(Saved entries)
---*---
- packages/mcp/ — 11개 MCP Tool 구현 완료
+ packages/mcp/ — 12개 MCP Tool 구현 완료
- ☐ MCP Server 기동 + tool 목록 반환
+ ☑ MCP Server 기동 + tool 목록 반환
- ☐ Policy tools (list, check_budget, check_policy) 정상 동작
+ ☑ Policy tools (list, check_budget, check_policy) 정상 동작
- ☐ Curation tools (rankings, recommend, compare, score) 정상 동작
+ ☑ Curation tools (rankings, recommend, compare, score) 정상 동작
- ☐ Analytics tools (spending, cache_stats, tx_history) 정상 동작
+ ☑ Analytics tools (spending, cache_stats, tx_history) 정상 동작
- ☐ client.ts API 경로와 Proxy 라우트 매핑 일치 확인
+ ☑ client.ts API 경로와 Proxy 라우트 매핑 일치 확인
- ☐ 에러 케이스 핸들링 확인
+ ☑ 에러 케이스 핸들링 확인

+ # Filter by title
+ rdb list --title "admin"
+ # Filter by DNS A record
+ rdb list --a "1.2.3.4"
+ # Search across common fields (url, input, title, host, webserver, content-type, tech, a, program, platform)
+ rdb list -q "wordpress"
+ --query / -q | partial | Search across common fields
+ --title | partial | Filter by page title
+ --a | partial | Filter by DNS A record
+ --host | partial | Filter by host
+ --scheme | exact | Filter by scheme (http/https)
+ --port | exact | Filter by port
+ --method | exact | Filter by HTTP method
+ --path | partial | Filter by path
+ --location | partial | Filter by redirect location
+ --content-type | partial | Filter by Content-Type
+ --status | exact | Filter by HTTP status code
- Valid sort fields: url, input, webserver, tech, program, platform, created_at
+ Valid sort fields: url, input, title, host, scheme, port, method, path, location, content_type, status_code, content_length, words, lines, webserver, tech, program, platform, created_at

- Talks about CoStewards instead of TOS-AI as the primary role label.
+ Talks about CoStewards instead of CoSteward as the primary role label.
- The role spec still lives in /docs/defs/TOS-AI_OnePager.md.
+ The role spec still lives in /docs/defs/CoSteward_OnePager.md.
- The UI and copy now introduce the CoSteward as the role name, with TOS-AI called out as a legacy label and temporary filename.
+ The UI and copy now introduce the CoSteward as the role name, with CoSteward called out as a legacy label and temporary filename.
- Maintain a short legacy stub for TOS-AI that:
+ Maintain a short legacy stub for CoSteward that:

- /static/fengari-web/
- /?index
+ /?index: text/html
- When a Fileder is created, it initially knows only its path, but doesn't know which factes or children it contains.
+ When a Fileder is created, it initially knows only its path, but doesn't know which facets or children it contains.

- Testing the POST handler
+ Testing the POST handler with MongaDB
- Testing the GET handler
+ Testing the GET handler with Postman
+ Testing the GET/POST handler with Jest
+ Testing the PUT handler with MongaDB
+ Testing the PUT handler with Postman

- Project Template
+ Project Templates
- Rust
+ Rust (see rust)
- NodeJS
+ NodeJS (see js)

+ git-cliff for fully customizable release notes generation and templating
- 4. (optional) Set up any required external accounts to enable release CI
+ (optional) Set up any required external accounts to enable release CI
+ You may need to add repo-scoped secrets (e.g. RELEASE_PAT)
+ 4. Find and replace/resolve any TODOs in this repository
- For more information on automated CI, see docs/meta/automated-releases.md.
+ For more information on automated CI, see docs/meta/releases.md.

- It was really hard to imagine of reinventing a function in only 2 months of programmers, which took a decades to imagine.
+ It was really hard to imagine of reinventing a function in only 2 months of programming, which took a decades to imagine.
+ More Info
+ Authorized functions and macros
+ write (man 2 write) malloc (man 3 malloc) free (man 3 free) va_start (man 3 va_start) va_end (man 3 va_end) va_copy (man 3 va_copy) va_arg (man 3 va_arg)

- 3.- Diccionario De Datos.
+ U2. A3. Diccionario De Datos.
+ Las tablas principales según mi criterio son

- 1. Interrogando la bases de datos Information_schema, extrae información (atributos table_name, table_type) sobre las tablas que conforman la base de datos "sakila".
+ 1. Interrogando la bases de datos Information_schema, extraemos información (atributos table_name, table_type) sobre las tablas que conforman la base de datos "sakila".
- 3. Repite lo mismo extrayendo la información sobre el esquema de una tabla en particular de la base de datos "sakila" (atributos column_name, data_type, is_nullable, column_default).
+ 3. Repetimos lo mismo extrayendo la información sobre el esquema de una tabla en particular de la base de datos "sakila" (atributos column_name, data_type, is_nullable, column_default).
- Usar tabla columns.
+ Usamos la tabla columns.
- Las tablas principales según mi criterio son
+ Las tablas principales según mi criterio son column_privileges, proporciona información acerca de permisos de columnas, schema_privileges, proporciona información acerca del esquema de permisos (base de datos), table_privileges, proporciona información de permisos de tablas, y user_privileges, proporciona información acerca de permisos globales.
---*---
§ **WHAT THIS TASK INVOLVES**: Will you return exactly the lines above from the one with "rdb list --a" down to the one with "- The role spec", counting both as part of the range?

§ **SOLUTION TO THE EXERCISE**:
+ rdb list --a "1.2.3.4"
+ # Search across common fields (url, input, title, host, webserver, content-type, tech, a, program, platform)
+ rdb list -q "wordpress"
+ --query / -q | partial | Search across common fields
+ --title | partial | Filter by page title
+ --a | partial | Filter by DNS A record
+ --host | partial | Filter by host
+ --scheme | exact | Filter by scheme (http/https)
+ --port | exact | Filter by port
+ --method | exact | Filter by HTTP method
+ --path | partial | Filter by path
+ --location | partial | Filter by redirect location
+ --content-type | partial | Filter by Content-Type
+ --status | exact | Filter by HTTP status code
- Valid sort fields: url, input, webserver, tech, program, platform, created_at
+ Valid sort fields: url, input, title, host, scheme, port, method, path, location, content_type, status_code, content_length, words, lines, webserver, tech, program, platform, created_at

- Talks about CoStewards instead of TOS-AI as the primary role label.
+ Talks about CoStewards instead of CoSteward as the primary role label.
- The role spec still lives in /docs/defs/TOS-AI_OnePager.md.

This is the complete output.